- Opening Delimiter -

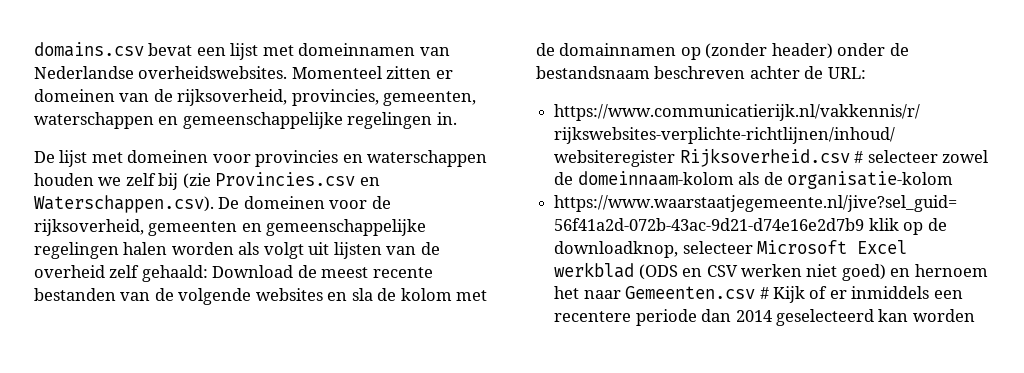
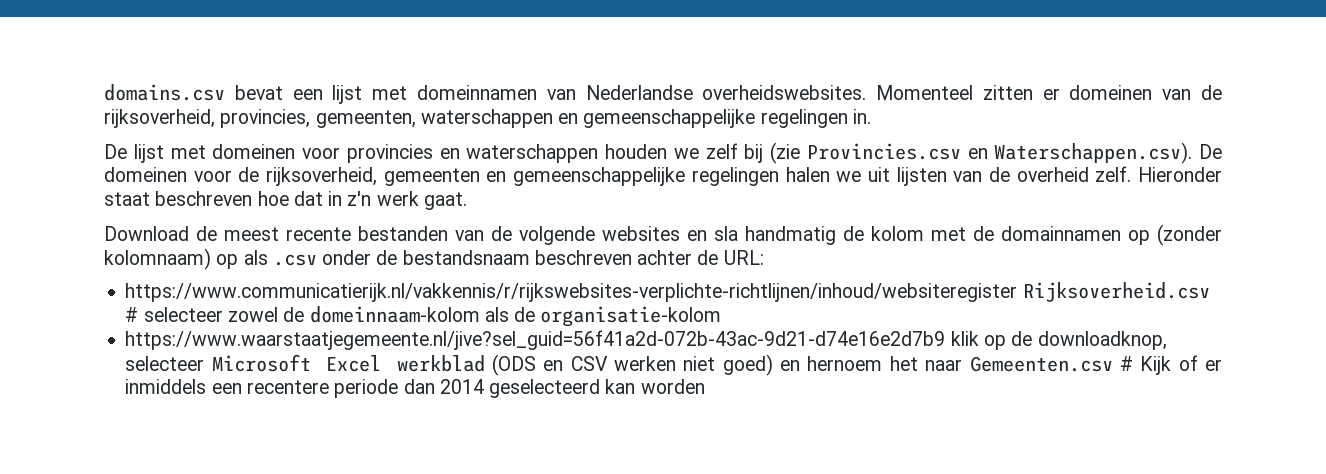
- De lijst met domeinen voor provincies en waterschappen houden we zelf bij (zie Provincies.csv en Waterschappen.csv). De domeinen voor de rijksoverheid, gemeenten en gemeenschappelijke regelingen halen worden als volgt uit lijsten van de overheid zelf gehaald: Download de meest recente bestanden van de volgende websites en sla de kolom met de domainnamen op (zonder header) onder de bestandsnaam beschreven achter de URL:
+ De lijst met domeinen voor provincies en waterschappen houden we zelf bij (zie Provincies.csv en Waterschappen.csv). De domeinen voor de rijksoverheid, gemeenten en gemeenschappelijke regelingen halen we uit lijsten van de overheid zelf. Hieronder staat beschreven hoe dat in z'n werk gaat.
+ Download de meest recente bestanden van de volgende websites en sla handmatig de kolom met de domainnamen op (zonder kolomnaam) op als .csv onder de bestandsnaam beschreven achter de URL:

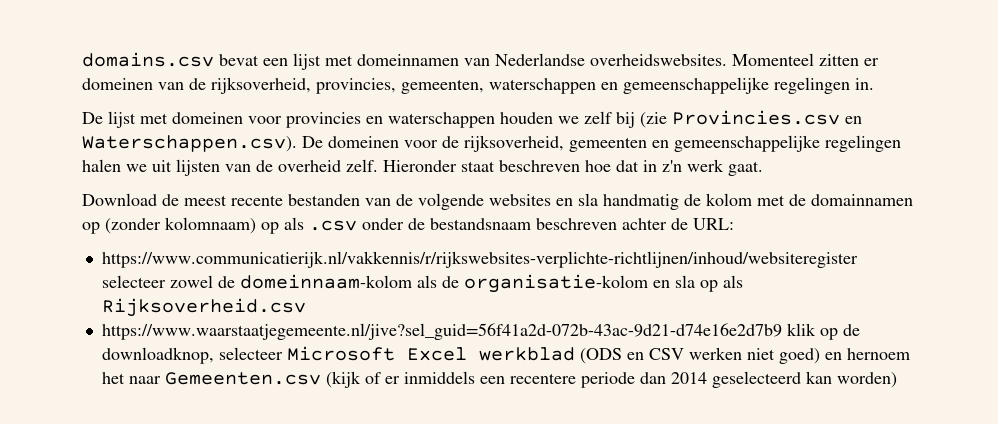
- https://www.communicatierijk.nl/vakkennis/r/rijkswebsites-verplichte-richtlijnen/inhoud/websiteregister Rijksoverheid.csv # selecteer zowel de domeinnaam-kolom als de organisatie-kolom
+ https://www.communicatierijk.nl/vakkennis/r/rijkswebsites-verplichte-richtlijnen/inhoud/websiteregister selecteer zowel de domeinnaam-kolom als de organisatie-kolom en sla op als Rijksoverheid.csv
- https://www.waarstaatjegemeente.nl/jive?sel_guid=56f41a2d-072b-43ac-9d21-d74e16e2d7b9 klik op de downloadknop, selecteer Microsoft Excel werkblad (ODS en CSV werken niet goed) en hernoem het naar Gemeenten.csv # Kijk of er inmiddels een recentere periode dan 2014 geselecteerd kan worden
+ https://www.waarstaatjegemeente.nl/jive?sel_guid=56f41a2d-072b-43ac-9d21-d74e16e2d7b9 klik op de downloadknop, selecteer Microsoft Excel werkblad (ODS en CSV werken niet goed) en hernoem het naar Gemeenten.csv (kijk of er inmiddels een recentere periode dan 2014 geselecteerd kan worden)

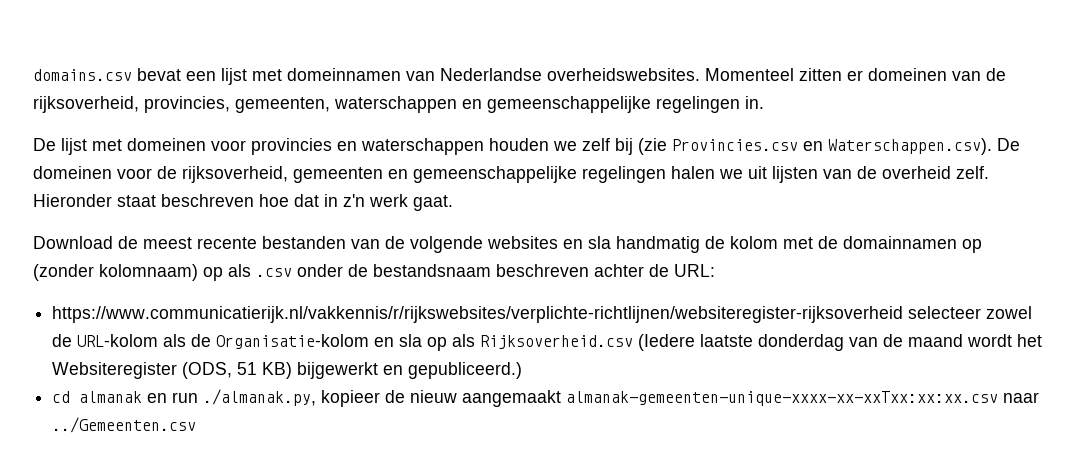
- https://www.communicatierijk.nl/vakkennis/r/rijkswebsites-verplichte-richtlijnen/inhoud/websiteregister selecteer zowel de domeinnaam-kolom als de organisatie-kolom en sla op als Rijksoverheid.csv
- https://www.waarstaatjegemeente.nl/jive?sel_guid=56f41a2d-072b-43ac-9d21-d74e16e2d7b9 klik op de downloadknop, selecteer Microsoft Excel werkblad (ODS en CSV werken niet goed) en hernoem het naar Gemeenten.csv (kijk of er inmiddels een recentere periode dan 2014 geselecteerd kan worden)
+ https://www.communicatierijk.nl/vakkennis/r/rijkswebsites/verplichte-richtlijnen/websiteregister-rijksoverheid selecteer zowel de URL-kolom als de Organisatie-kolom en sla op als Rijksoverheid.csv (Iedere laatste donderdag van de maand wordt het Websiteregister (ODS, 51 KB) bijgewerkt en gepubliceerd.)
+ cd almanak en run ./almanak.py, kopieer de nieuw aangemaakt almanak-gemeenten-unique-xxxx-xx-xxTxx:xx:xx.csv naar ../Gemeenten.csv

- Closing Delimiter -

[Exercise directions] Write the entries out in full and exactly, omitting every picture.

[Result of the task]
- De lijst met domeinen voor provincies en waterschappen houden we zelf bij (zie Provincies.csv en Waterschappen.csv). De domeinen voor de rijksoverheid, gemeenten en gemeenschappelijke regelingen halen worden als volgt uit lijsten van de overheid zelf gehaald: Download de meest recente bestanden van de volgende websites en sla de kolom met de domainnamen op (zonder header) onder de bestandsnaam beschreven achter de URL:
+ De lijst met domeinen voor provincies en waterschappen houden we zelf bij (zie Provincies.csv en Waterschappen.csv). De domeinen voor de rijksoverheid, gemeenten en gemeenschappelijke regelingen halen we uit lijsten van de overheid zelf. Hieronder staat beschreven hoe dat in z'n werk gaat.
+ Download de meest recente bestanden van de volgende websites en sla handmatig de kolom met de domainnamen op (zonder kolomnaam) op als .csv onder de bestandsnaam beschreven achter de URL:

- https://www.communicatierijk.nl/vakkennis/r/rijkswebsites-verplichte-richtlijnen/inhoud/websiteregister Rijksoverheid.csv # selecteer zowel de domeinnaam-kolom als de organisatie-kolom
+ https://www.communicatierijk.nl/vakkennis/r/rijkswebsites-verplichte-richtlijnen/inhoud/websiteregister selecteer zowel de domeinnaam-kolom als de organisatie-kolom en sla op als Rijksoverheid.csv
- https://www.waarstaatjegemeente.nl/jive?sel_guid=56f41a2d-072b-43ac-9d21-d74e16e2d7b9 klik op de downloadknop, selecteer Microsoft Excel werkblad (ODS en CSV werken niet goed) en hernoem het naar Gemeenten.csv # Kijk of er inmiddels een recentere periode dan 2014 geselecteerd kan worden
+ https://www.waarstaatjegemeente.nl/jive?sel_guid=56f41a2d-072b-43ac-9d21-d74e16e2d7b9 klik op de downloadknop, selecteer Microsoft Excel werkblad (ODS en CSV werken niet goed) en hernoem het naar Gemeenten.csv (kijk of er inmiddels een recentere periode dan 2014 geselecteerd kan worden)

- https://www.communicatierijk.nl/vakkennis/r/rijkswebsites-verplichte-richtlijnen/inhoud/websiteregister selecteer zowel de domeinnaam-kolom als de organisatie-kolom en sla op als Rijksoverheid.csv
- https://www.waarstaatjegemeente.nl/jive?sel_guid=56f41a2d-072b-43ac-9d21-d74e16e2d7b9 klik op de downloadknop, selecteer Microsoft Excel werkblad (ODS en CSV werken niet goed) en hernoem het naar Gemeenten.csv (kijk of er inmiddels een recentere periode dan 2014 geselecteerd kan worden)
+ https://www.communicatierijk.nl/vakkennis/r/rijkswebsites/verplichte-richtlijnen/websiteregister-rijksoverheid selecteer zowel de URL-kolom als de Organisatie-kolom en sla op als Rijksoverheid.csv (Iedere laatste donderdag van de maand wordt het Websiteregister (ODS, 51 KB) bijgewerkt en gepubliceerd.)
+ cd almanak en run ./almanak.py, kopieer de nieuw aangemaakt almanak-gemeenten-unique-xxxx-xx-xxTxx:xx:xx.csv naar ../Gemeenten.csv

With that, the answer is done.